In a similar manner, Victorians often added "incidental music" under the dialogue to a pre-existing play, although this style of composition was already practiced in the days of Ludwig van Beethoven (Egmont) and Franz Schubert (Rosamunde). (This type of often-lavish production is now mostly limited to film (see film score) due to the cost of hiring an orchestra. Modern recording technology is producing a certain revival of the practice in theatre, but not on the former scale.) A particularly complete version of this form, Sullivan's incidental music to Tennyson's The Foresters, is available online, complete with several melodramas, for instance, No. 12 found here. A few operettas exhibit melodrama in the sense of music played under spoken dialogue, for instance, Gilbert and Sullivan's Ruddigore (itself a parody of melodramas in the modern sense) has a short "melodrame" (reduced to dialogue alone in many productions) in the second act; Jacques Offenbach's Orpheus in the Underworld opens with a melodrama delivered by the character of "Public Opinion"; and other pieces from operetta and musicals may be considered melodramas, such as the "Recit and Minuet" in Gilbert and Sullivan's The Sorcerer.
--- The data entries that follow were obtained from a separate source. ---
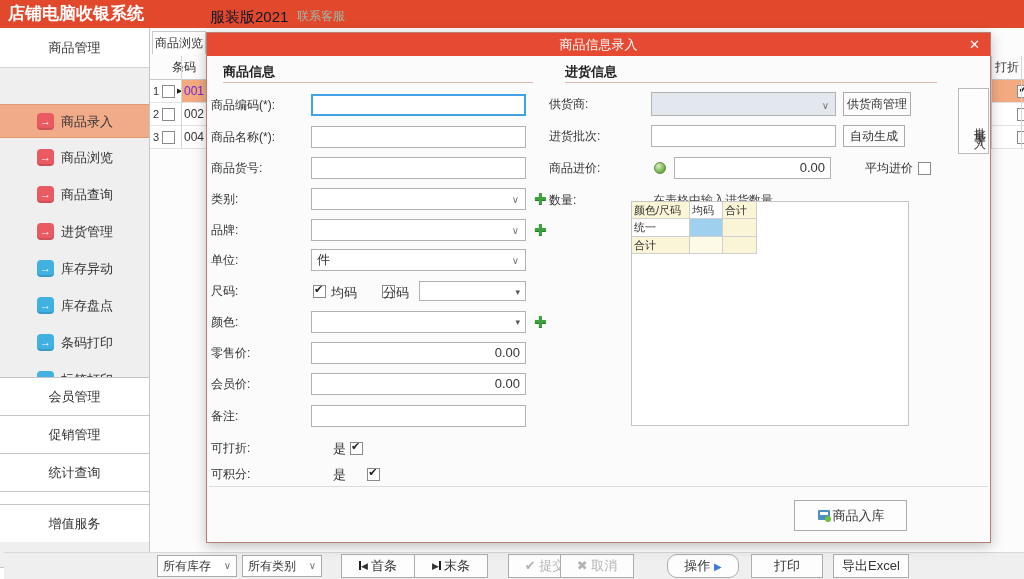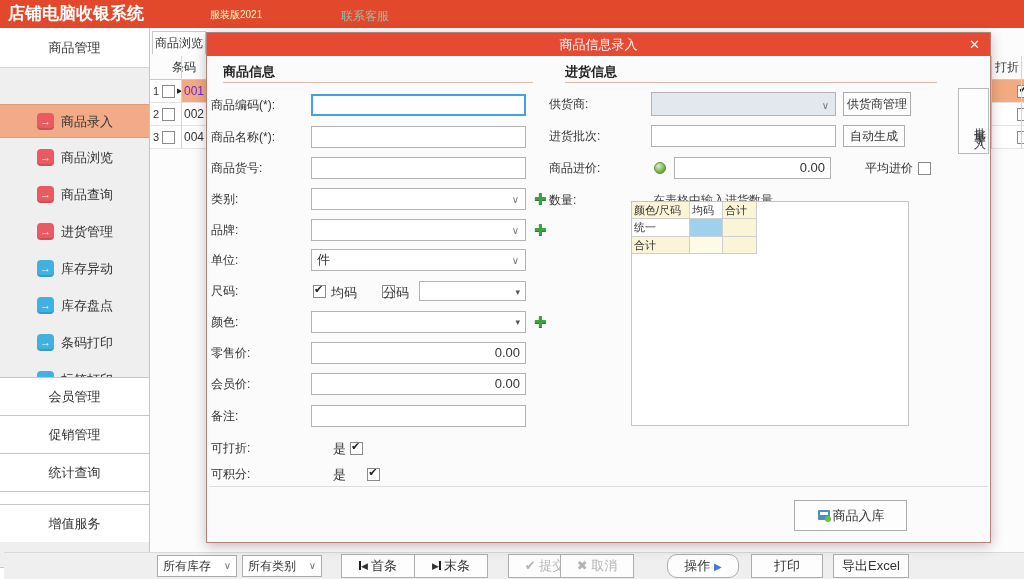--- a/index.html
+++ b/index.html
@@ -3,22 +3,22 @@
 <meta charset="utf-8">
 <style>
   * { margin:0; padding:0; box-sizing:border-box; }
   body { background:#888; }
   .screen { position:relative; width:1024px; height:579px; background:#EFEFEF;
     font-family:"Liberation Sans","DejaVu Sans",sans-serif; overflow:hidden; color:#333; }
   .abs { position:absolute; }
   
   .hdr { left:0; top:0; width:1024px; height:28px; background:#E2492C; }
   .hdr-title { left:8px; top:2px; font-size:17px; font-weight:bold; color:#fff; }
-  .hdr-ed { left:210px; top:8px; font-size:10px; color:#fef9c3; }
-  .hdr-support { left:297px; top:8px; font-size:12px; color:#9DB9A9;margin-left:44px; }
+  .hdr-ed { left:210px; top:8px; font-size:15px; color:#0f172a; }
+  .hdr-support { left:297px; top:8px; font-size:12px; color:#9DB9A9; }
   
   .sidebar { left:0; top:28px; width:150px; height:551px; background:#EFEFEF; border-right:1px solid #C6C6C6; }
   .side-top { left:0; top:0; width:149px; height:40px; background:#fff; border-bottom:1px solid #D4D4D4;
     font-size:13px; text-align:center; line-height:40px; }
   .side-item { left:0; width:149px; height:34px; }
   .side-item.active { background:#F1AB89; border-top:1px solid #E19A74; border-bottom:1px solid #E19A74; }
   .mi-icon { position:absolute; left:37px; top:8px; width:17px; height:17px; border-radius:4px;
     color:#fff; font-size:11px; text-align:center; line-height:16px; font-weight:bold; }
   .mi-red { background:#EA5A63; box-shadow:inset 0 -2px 0 rgba(0,0,0,.12); }
   .mi-blue { background:#41B1E1; box-shadow:inset 0 -2px 0 rgba(0,0,0,.12); }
As an example from the American musical, several long speeches in Lerner and Loewe's Brigadoon are delivered over an accompaniment of evocative music. The technique is also frequently used in Spanish zarzuela, both in the 19th and 20th centuries, and continued also to be used as a "special effect" in opera, for instance Richard Strauss's Die Frau ohne Schatten.

In Paris, the 19th century saw a flourishing of melodrama in the many theatres that were located on the popular Boulevard du Crime, especially in the Gaîté. All this came to an end, however, when most of these theatres were demolished during the rebuilding of Paris by Baron Haussmann in 1862.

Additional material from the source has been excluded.